Please retype every record below exactly, leaving the pictures out.

#### Exercise material:
= Beginning of Section =

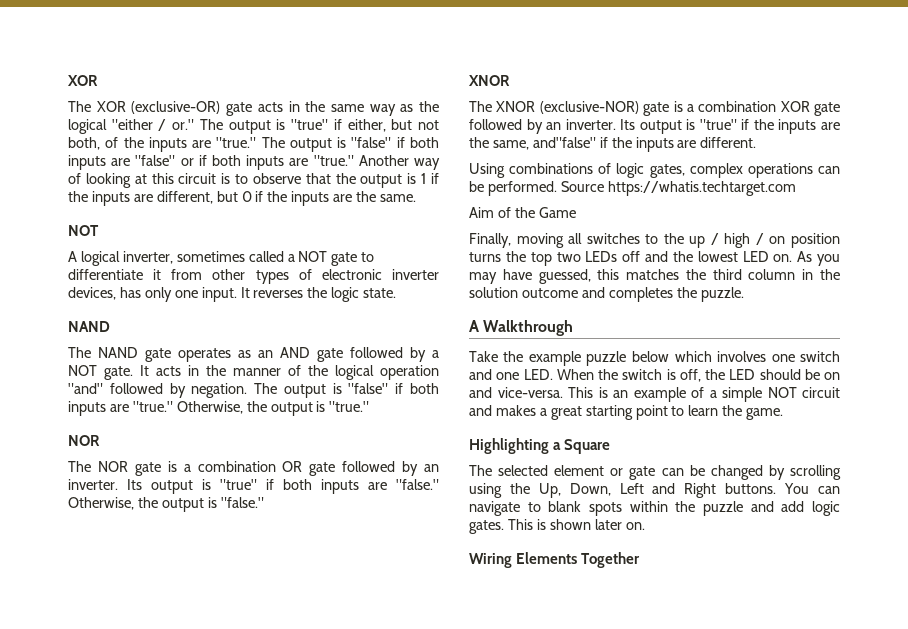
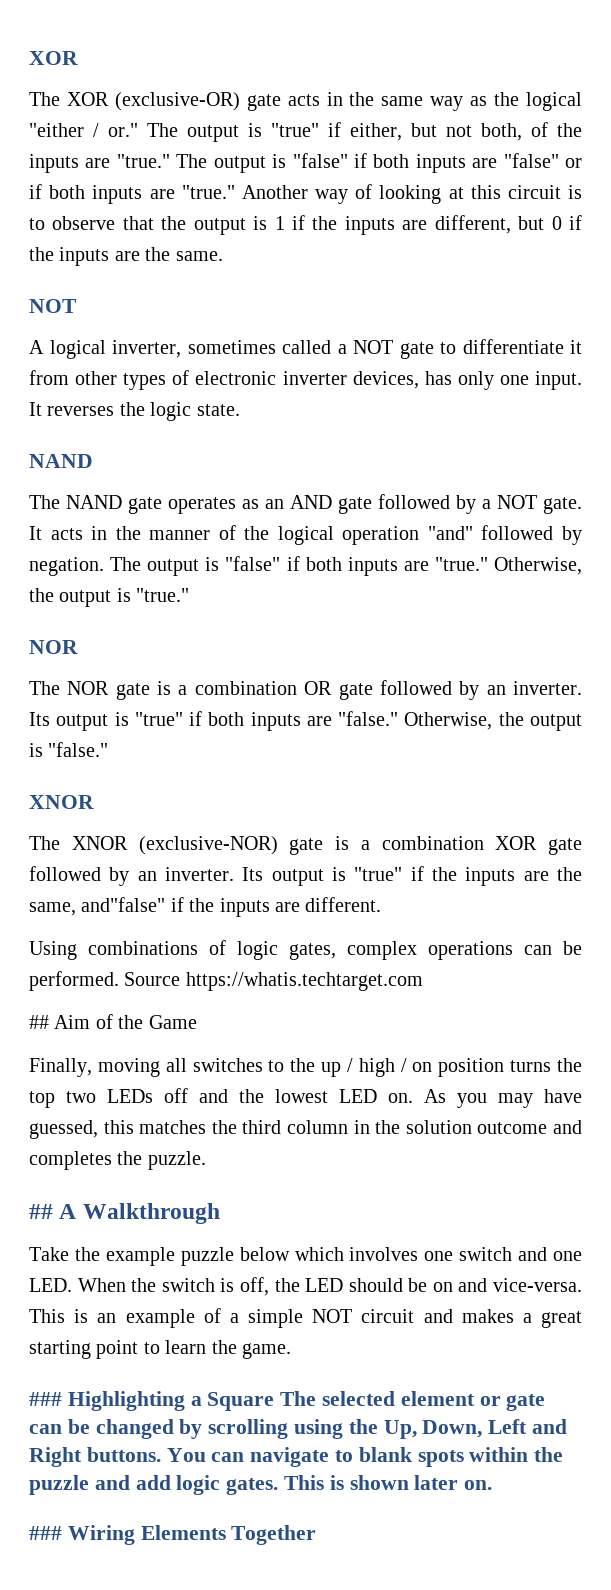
- Aim of the Game
+ ## Aim of the Game
- A Walkthrough
+ ## A Walkthrough
- Highlighting a Square
- The selected element or gate can be changed by scrolling using the Up, Down, Left and Right buttons.
+ ### Highlighting a Square The selected element or gate can be changed by scrolling using the Up, Down, Left and Right buttons.
- Wiring Elements Together
+ ### Wiring Elements Together

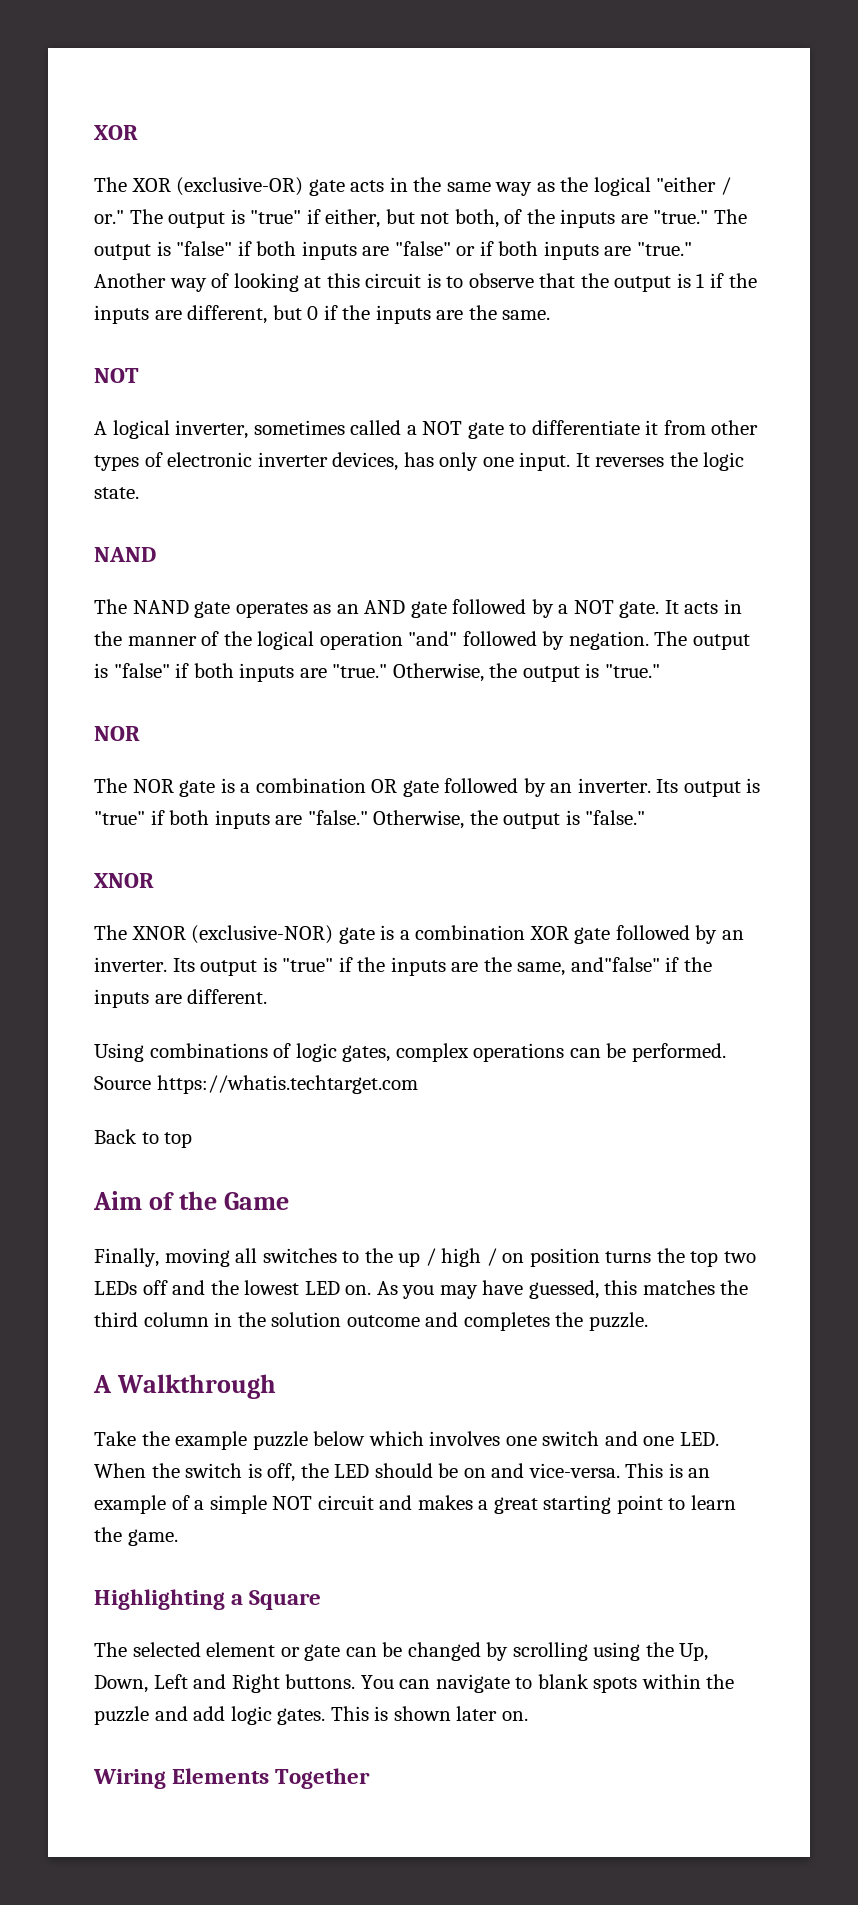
- ## Aim of the Game
+ Back to top
+ Aim of the Game
- ## A Walkthrough
+ A Walkthrough
- ### Highlighting a Square The selected element or gate can be changed by scrolling using the Up, Down, Left and Right buttons.
+ Highlighting a Square
+ The selected element or gate can be changed by scrolling using the Up, Down, Left and Right buttons.
- ### Wiring Elements Together
+ Wiring Elements Together

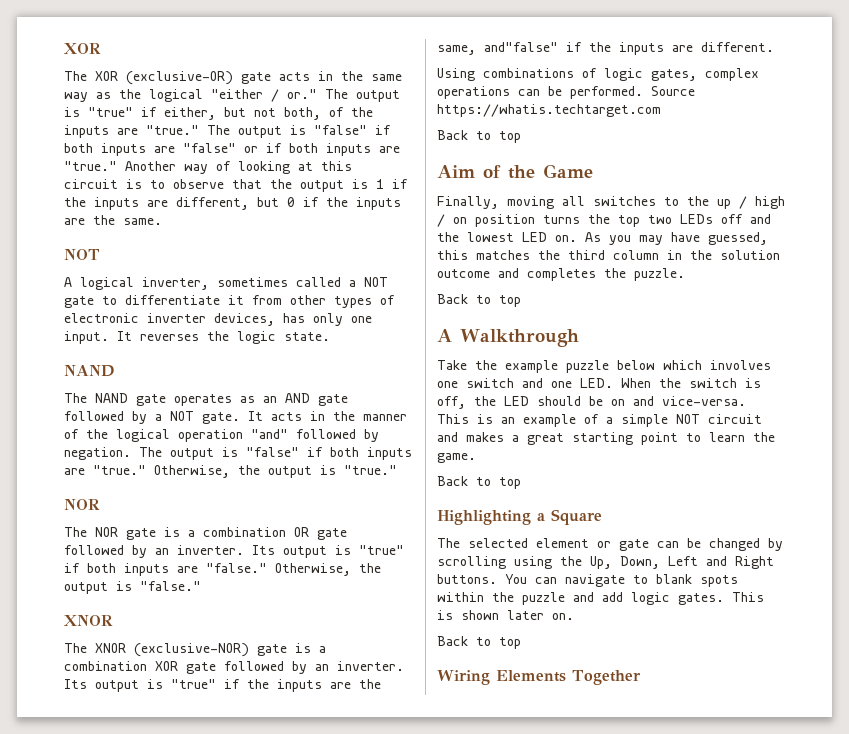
  As you may have guessed, this matches the third column in the solution outcome and completes the puzzle.
+ Back to top
  This is an example of a simple NOT circuit and makes a great starting point to learn the game.
+ Back to top
  This is shown later on.
+ Back to top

= End of Section =

#### Answer space:
- Aim of the Game
+ ## Aim of the Game
- A Walkthrough
+ ## A Walkthrough
- Highlighting a Square
- The selected element or gate can be changed by scrolling using the Up, Down, Left and Right buttons.
+ ### Highlighting a Square The selected element or gate can be changed by scrolling using the Up, Down, Left and Right buttons.
- Wiring Elements Together
+ ### Wiring Elements Together

- ## Aim of the Game
+ Back to top
+ Aim of the Game
- ## A Walkthrough
+ A Walkthrough
- ### Highlighting a Square The selected element or gate can be changed by scrolling using the Up, Down, Left and Right buttons.
+ Highlighting a Square
+ The selected element or gate can be changed by scrolling using the Up, Down, Left and Right buttons.
- ### Wiring Elements Together
+ Wiring Elements Together

  As you may have guessed, this matches the third column in the solution outcome and completes the puzzle.
+ Back to top
  This is an example of a simple NOT circuit and makes a great starting point to learn the game.
+ Back to top
  This is shown later on.
+ Back to top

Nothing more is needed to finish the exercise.